Thanks for any help answering these.
 
M

Michael Hudson

Bryan Olson said:
Here's my algorithmic problem:

Given a set of 'trigger' strings, and one 'path' string,
find the longest of the triggers that is a prefix of the
path.

The trigger strings may number in the dozens or hundreds, but
the set is more-or-less static; I'll be matching many paths
against the same set of triggers. Matching a path should be
fast in the average case, and non-awful even if an adversary
designed the path to be evil. This is for a web-server-thing
that registers handlers for paths that begin with certain
strings, like most of the cool web servers do.

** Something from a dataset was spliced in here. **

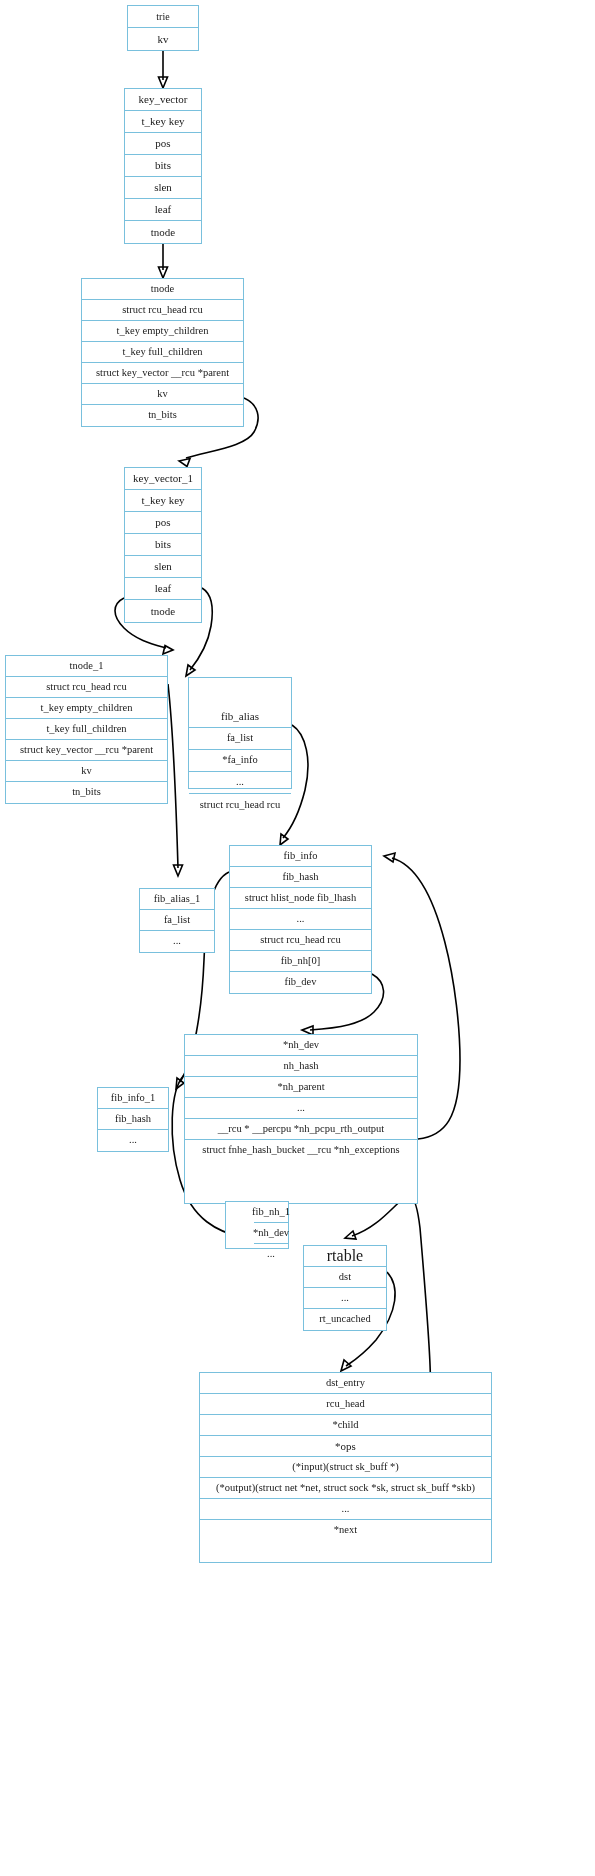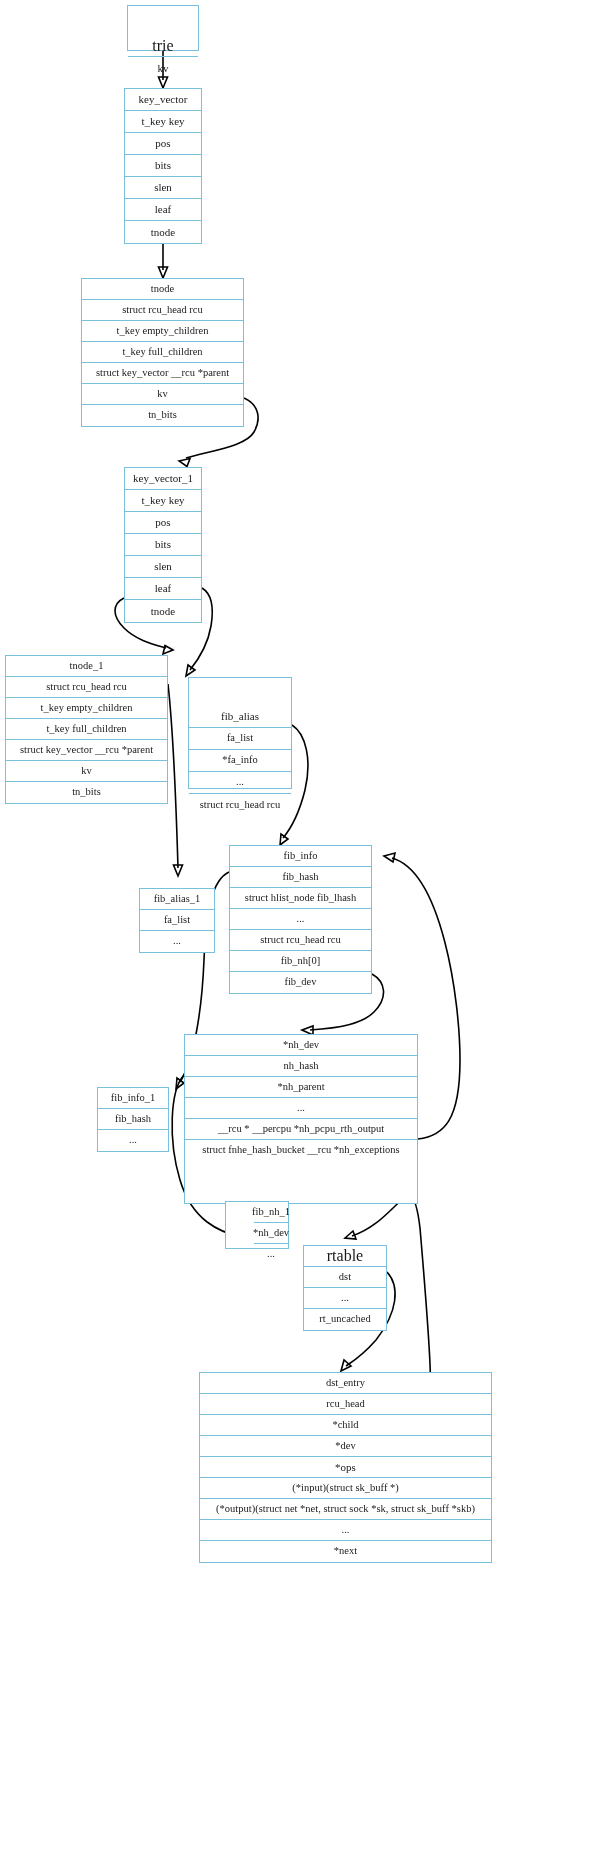"trie" div.row { font-size: 16px -> 10px; margin-top: 29px -> none }
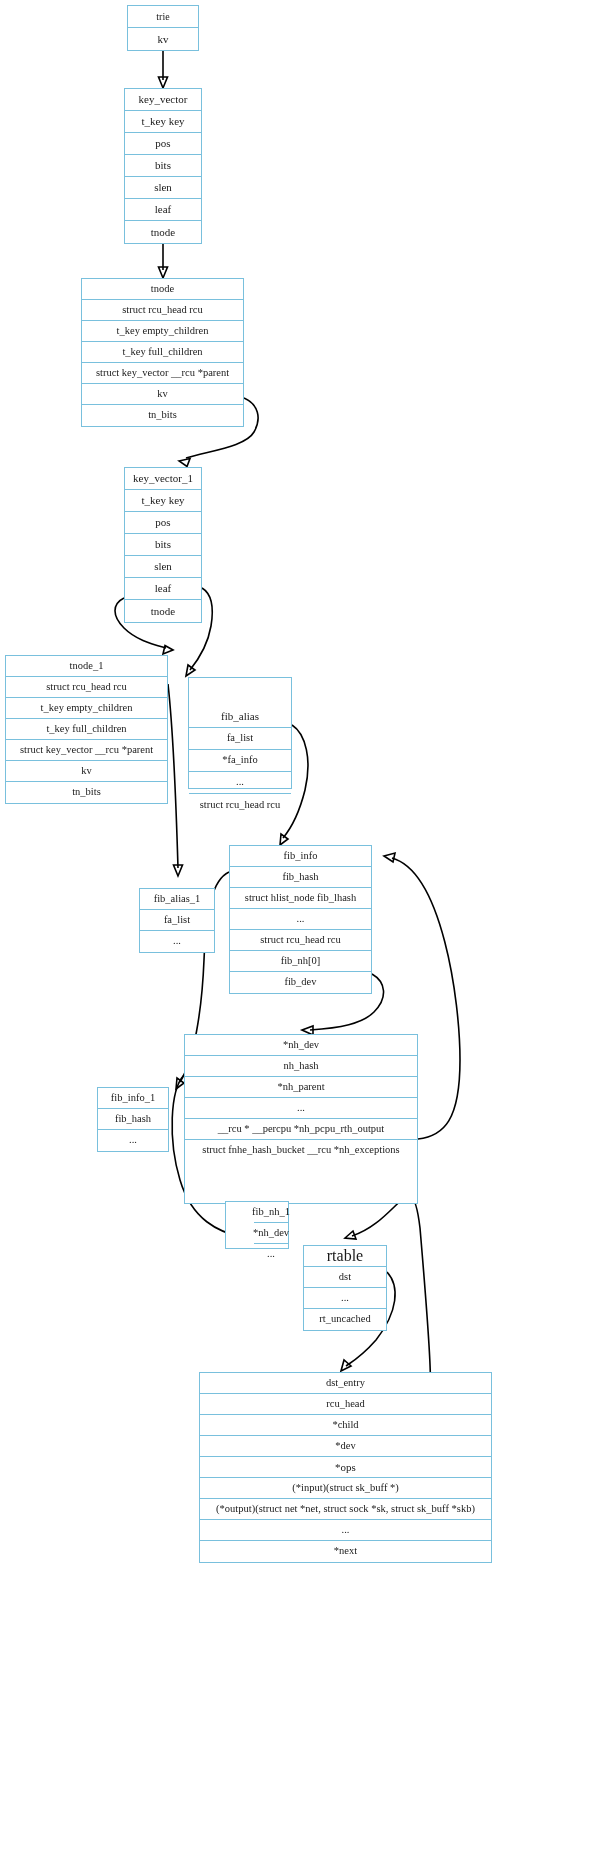"*dev" div.row { html: <div>*dev</div> -> none }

I've written a function that takes a list of trigger strings,
and outputs a Python regular expression that should re.find()
the longest matching trigger. For example, given:

triggers = ["Alice", "Bob" "John", "John Smith",
"John Smith Jr", "John Smith Sr"]

My re-generator returns:

re.compile('^(Mary|John( Smith( (Sr|Jr)|)|)|Bob)')

Some RE details: I actually use '(?:' instead of just '(', but
no need to worry about that now. There are never *'s or +'s or
other loop-like things in the generated RE's. The RE's list
choices in reverse-lexicographic order; as the doc says, "REs
separated by "|" are tried from left to right." The order
should ensure finding the longest matching trigger. In (a
couple minutes of testing, it seems to work.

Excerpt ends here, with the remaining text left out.